63. Another transformation that must take place in our self-identity is that we must let go of the vestiges of the enmity that existed between us and God, and come to fully believe that we are His friends. We are friends of God. We find it easy to believe God loves us. He has to love us; He is love, after all. Children are loved out of their primal relationship with us, but we choose our friends. “Would God choose me as His friend? Surely God doesn’t like me. He knows all the stuff I have done and He knows me personally. Why would God want to be my friend?” Jesus told His disciples they were His friends; as evidence of this friendship He assured them that He had told them everything He had received from the Father (John 15:13-16).
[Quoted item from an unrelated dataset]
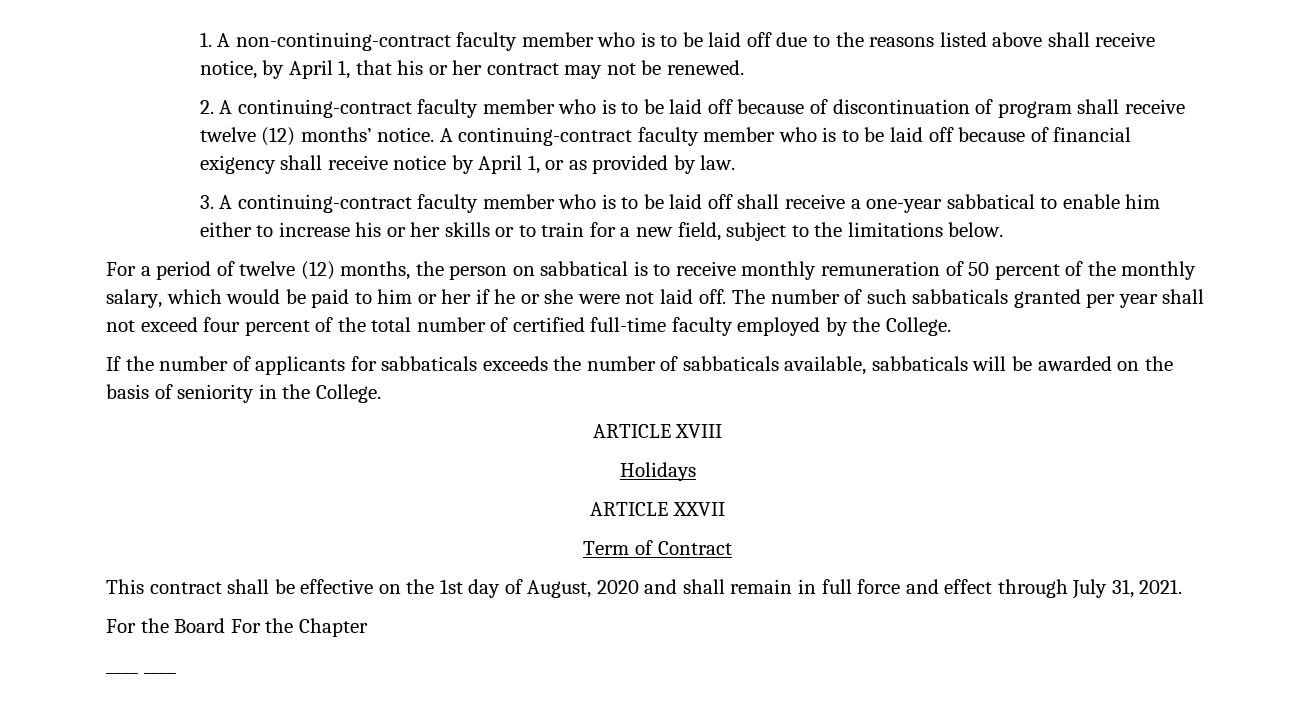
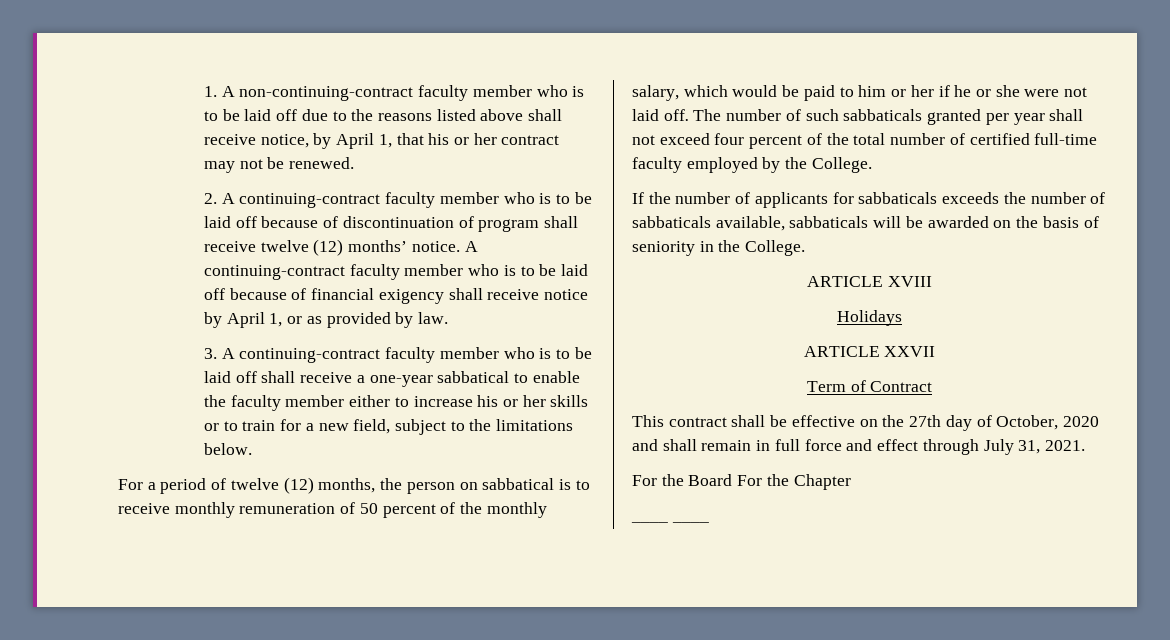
- 3. A continuing-contract faculty member who is to be laid off shall receive a one-year sabbatical to enable him either to increase his or her skills or to train for a new field, subject to the limitations below.
+ 3. A continuing-contract faculty member who is to be laid off shall receive a one-year sabbatical to enable the faculty member either to increase his or her skills or to train for a new field, subject to the limitations below.
- This contract shall be effective on the 1st day of August, 2020 and shall remain in full force and effect through July 31, 2021.
+ This contract shall be effective on the 27th day of October, 2020 and shall remain in full force and effect through July 31, 2021.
In that brief passage we get a glimpse into true friendship and the bases of our friendship with God. Friendship is mutual. Friends love each other. They share intimate and purposeful knowledge with each other. They participate together in those things each considers of greatest importance; they support and submit to one another. And they anticipate their futures together. Metaphorically, our friends are those persons with whom we want to share the journey. Now say it with conviction, “I am a friend of God.” JDJ #139

Post script: I am on the road trip of life with my BFF, God.  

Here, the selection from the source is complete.